Lauer alleges that if Farrow had spoken to the people whom Nevils claimed to have talked to about the alleged sexual assault, they would have told a different story, and Lauer says he did speak to those people, and some would defend him. Mediaite included an editor’s note that said they “independently fact checked the accounts of the four witnesses/subjects Lauer spoke with and cites in this piece. All confirmed in early February that Lauer’s account of their conversations was accurate.”
Farrow, in response to Lauer’s comment, directed the Washington Examiner to a tweet that said, “All I’ll say on this is that Matt Lauer is just wrong. Catch and Kill was thoroughly reported and fact-checked, including with Matt Lauer himself.”
He also told the Washington Examiner after publication: “We called dozens of corroborators around the Lauer allegations described in the book, and more than a dozen around Brooke Nevils specifically.”
All I’ll say on this is that Matt Lauer is just wrong. Catch and Kill was thoroughly reported and fact-checked, including with Matt Lauer himself.
— Ronan Farrow (@RonanFarrow) May 19, 2020
Similarly, Farrow’s publisher Little, Brown and Company defended Farrow’s reporting.
“Little, Brown and Company fully supports Ronan Farrow and his reporting in CATCH AND KILL,” a spokeswoman told the Washington Examiner. “Ronan’s dedication to a deep and thorough fact-check of his reporting, his commitment to the rights of victims and his impeccable attention to detail and nuance make us proud to be his publisher.”
In Ben Smith’s column for the New York Times, he questions whether Farrow falls into the trap of being too salacious and omitting facts that would complicate his stories.

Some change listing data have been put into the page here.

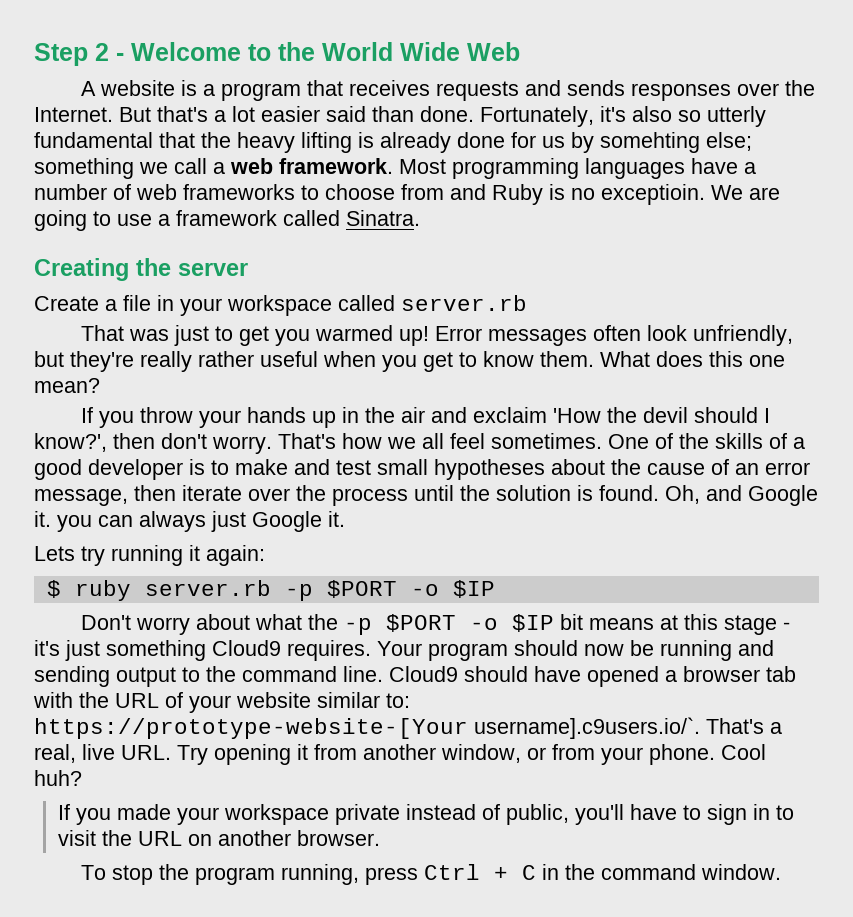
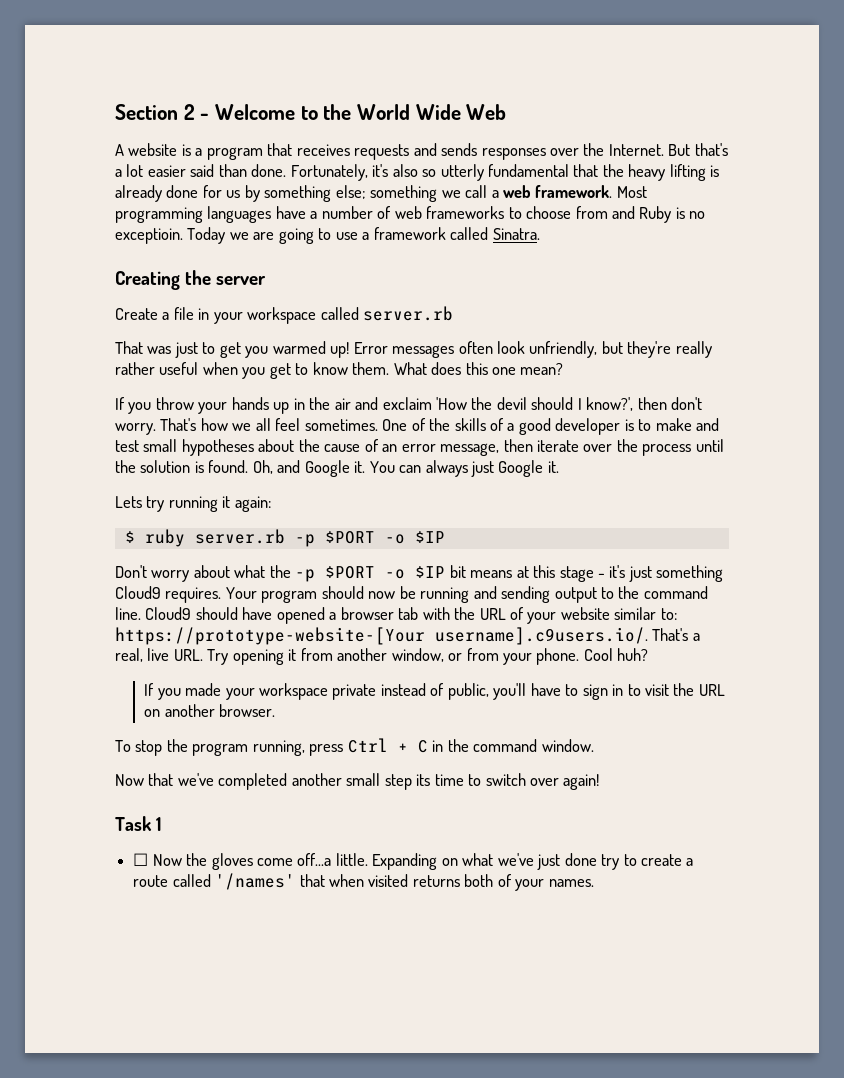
[34,43,88,66] Step -> [115,104,178,120] Section
[600,132,700,153] somehting -> [264,185,332,202] something
[711,185,743,200] We -> [187,227,249,244] Today we
[57,515,92,532] you -> [369,461,395,473] You
[474,717,700,739] username].c9users.io/`. -> [435,627,648,645] username].c9users.io/.
(782, 872) none -> [115,773,600,790] [115,816,162,831] [133,853,694,870] [133,873,594,891] // Now that we've completed another small step its time to switch over again! // Task 1 // ☐ Now the gloves come off...a little. Expanding on what we've just done try to create a route called '/names' that when visited returns both of your names.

“He delivers narratives that are irresistibly cinematic — with unmistakable heroes and villains — and often omits the complicating facts and inconvenient details that may make them less dramatic. At times, he does not always follow the typical journalistic imperatives of corroboration and rigorous disclosure, or he suggests conspiracies that are tantalizing but he cannot prove,” Smith argued, but noted, “His reporting can be misleading but he does not make things up.”